I started a thread on this topic on Oct 25th, 2011 but I am unable to see that thread now on this forum. I searched the forum but couldn't find it anywhere. I received two replies to my post in my email account as given below:
Hi Nikhil,Well, this is a really specific case - it would be nice if you could explain why you cannot use shared memory. Might be we need to fix this issue instead of performance degradation with ofa.OFA fabric has its own settings and they were tuned
Have you tried running the mpitune utility on your scenario?Although shared memory is the best choice for your setup, the tool may help you to identify MPI parameters that need to be modified as you are changing the usual assumptions regarding environment
My answers to these replies:
1. (reply 1): The two processes which are launched on the node (say control node) get dispatched to different nodes (say compute node) for actual execution (i.e. it's virtual execution on control node). There are two scenarios here:
(a) When both of the processes are dispatched to the same compute node, both "shm" or "ofa" work. But as I mentioned earlier, "ofa" runs quite slow.

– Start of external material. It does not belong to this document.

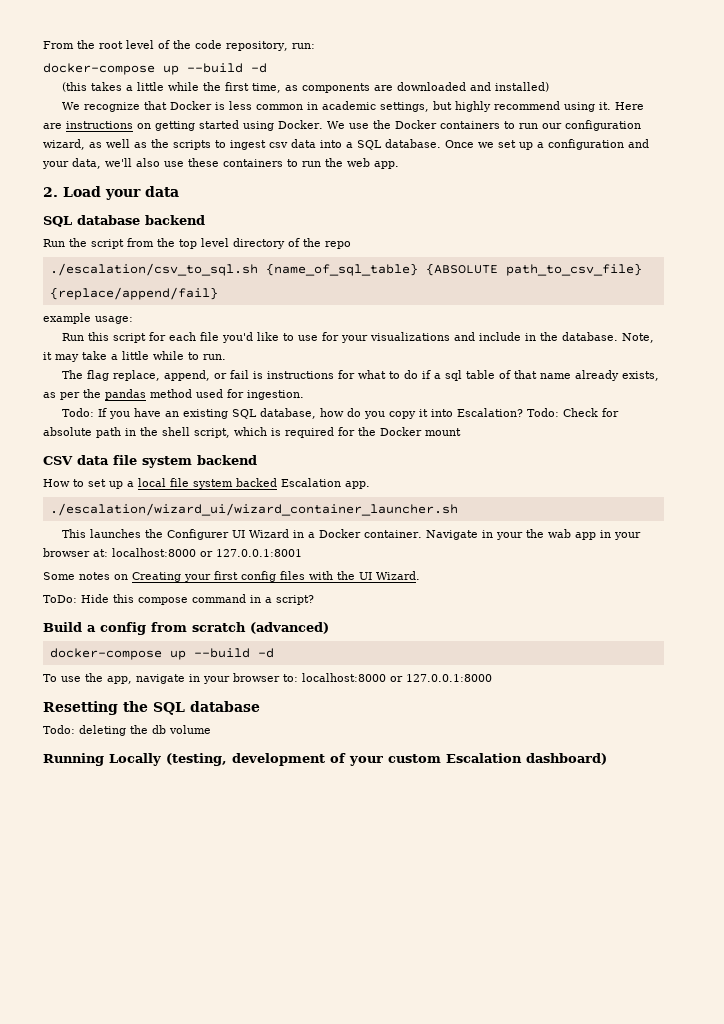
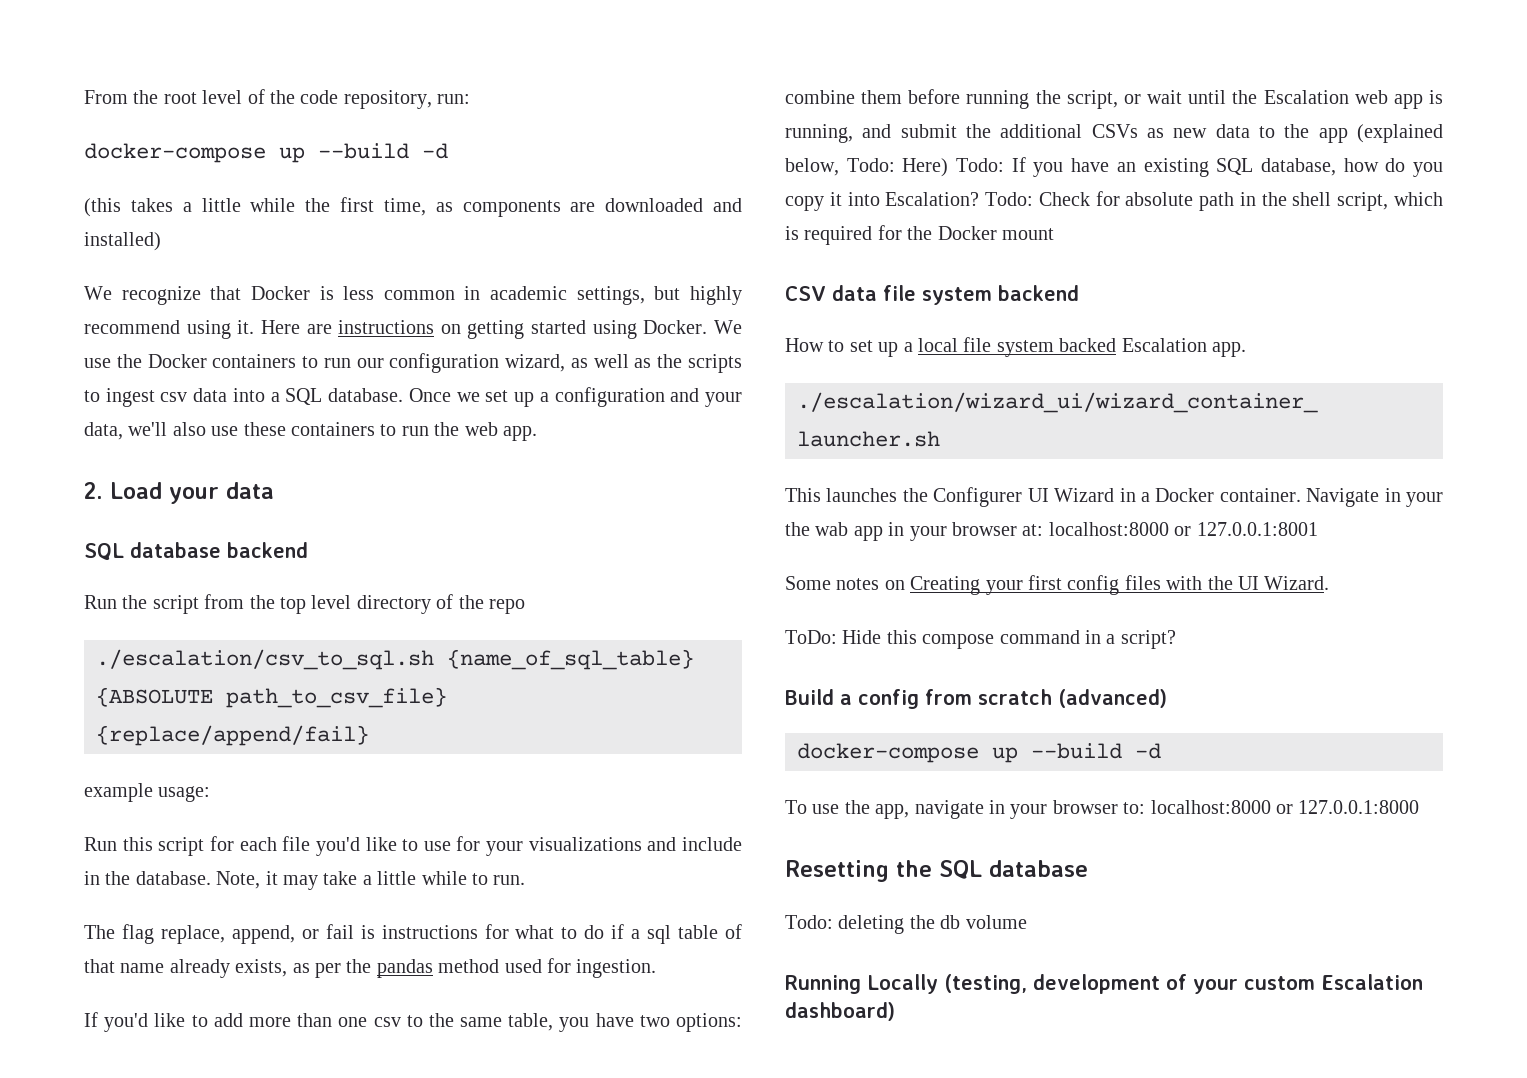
- Todo: If you have an existing SQL database, how do you copy it into Escalation?
+ If you'd like to add more than one csv to the same table, you have two options: combine them before running the script, or wait until the Escalation web app is running, and submit the additional CSVs as new data to the app (explained below, Todo: Here) Todo: If you have an existing SQL database, how do you copy it into Escalation?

(b) When these two processes are dispatched to two different compute nodes (one process to each compute node), then only "ofa" would work. And I get the same performance numbers as in (a) with "ofa" value.

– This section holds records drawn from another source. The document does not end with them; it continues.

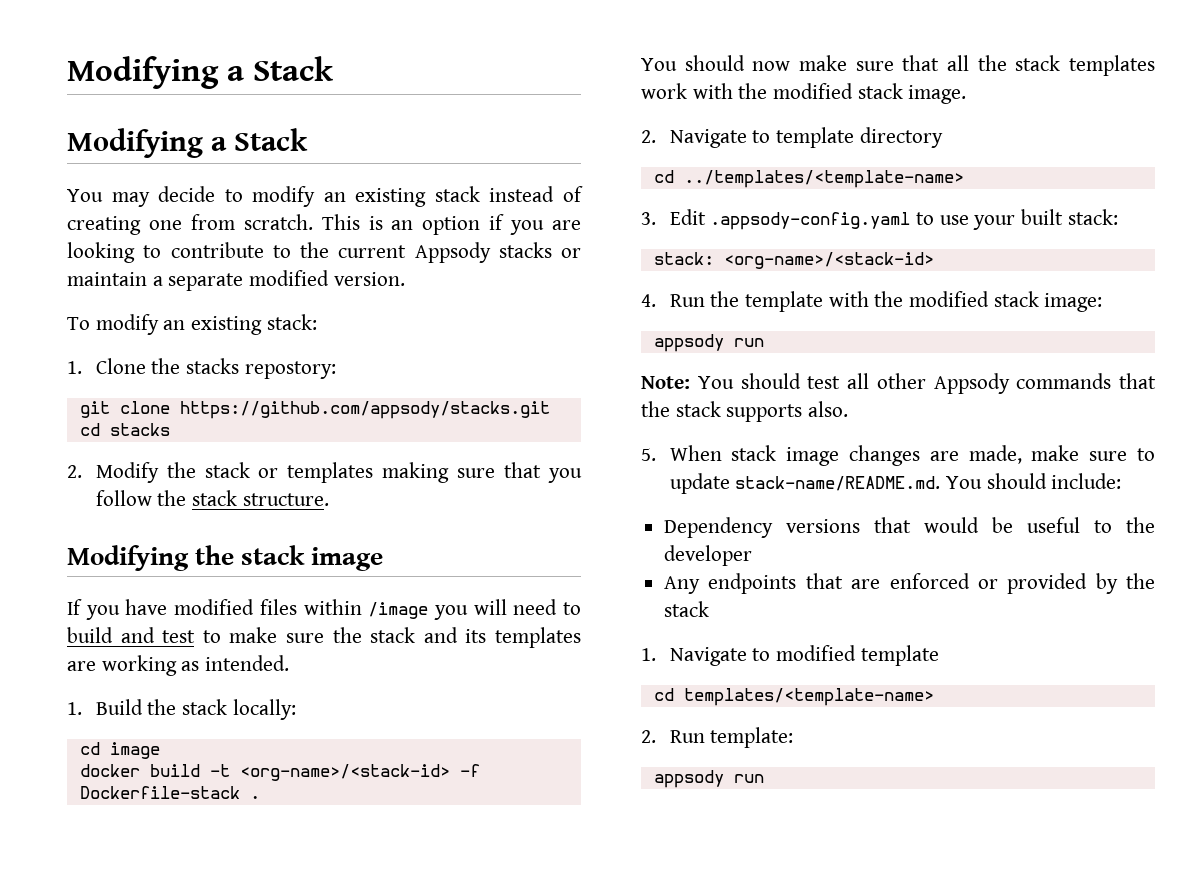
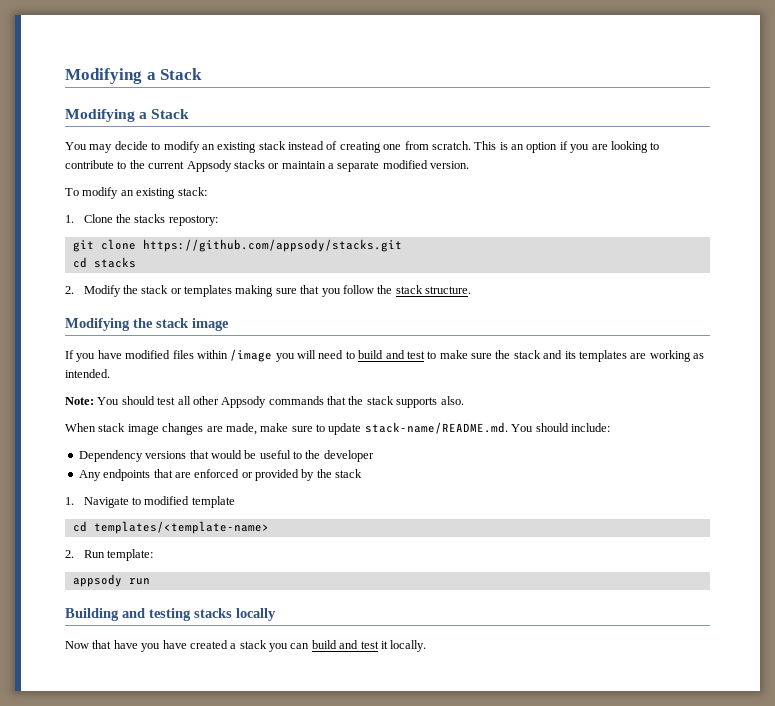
- 1. Build the stack locally:
- cd image
- docker build -t <org-name>/<stack-id> -f Dockerfile-stack .
- You should now make sure that all the stack templates work with the modified stack image.
- 2. Navigate to template directory
- cd ../templates/<template-name>
- 3. Edit .appsody-config.yaml to use your built stack:
- stack: <org-name>/<stack-id>
- 4. Run the template with the modified stack image:
- appsody run
- 5. When stack image changes are made, make sure to update stack-name/README.md. You should include:
+ When stack image changes are made, make sure to update stack-name/README.md. You should include:
+ Building and testing stacks locally
+ Now that have you have created a stack you can build and test it locally.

2. (reply 2): I tried mpitune but it returns error as below:27'Oct'11 18:37:33 WRN | Invalid default value ('/home/vertex/config.xml') of argument ('config-file').
Original thread:I am using Intel MPI version 4.0.2.003 on CentOS 5.6 64 bit platform. I am using
IMB-MPI1 (pallas) benchmark on this platform. I have set the I_MPI_FABRICS=ofa (in other words I need to force the use of OFED for communication between MPI processes).

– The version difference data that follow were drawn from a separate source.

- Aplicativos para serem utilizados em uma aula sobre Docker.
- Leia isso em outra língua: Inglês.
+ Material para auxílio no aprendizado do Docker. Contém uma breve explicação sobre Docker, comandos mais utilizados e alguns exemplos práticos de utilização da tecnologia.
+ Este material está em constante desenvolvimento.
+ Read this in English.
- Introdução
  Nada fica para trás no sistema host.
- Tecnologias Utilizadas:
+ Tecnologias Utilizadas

When I run as: "mpiexec -n 2 IMB-MPI1" it launches two processes on the node.
For some particular reason specific to my environment I can not use shared memory for I_MPI_FABRICS. Though the IMB-MPI1 benchmark suite runs fine, I am receiving almost 40% less performance numbers when I run the same suite using OpenMPI (without shared memory). Of course when I use I_MPI_FABRICS=shm when the processes are executing on the same node, I get very high performance numbers.
My question is: Is there a "loopback" mode in Intel MPI which I can try for the processes running on the same node ? Or is there any specific tuning parameter that I can use ?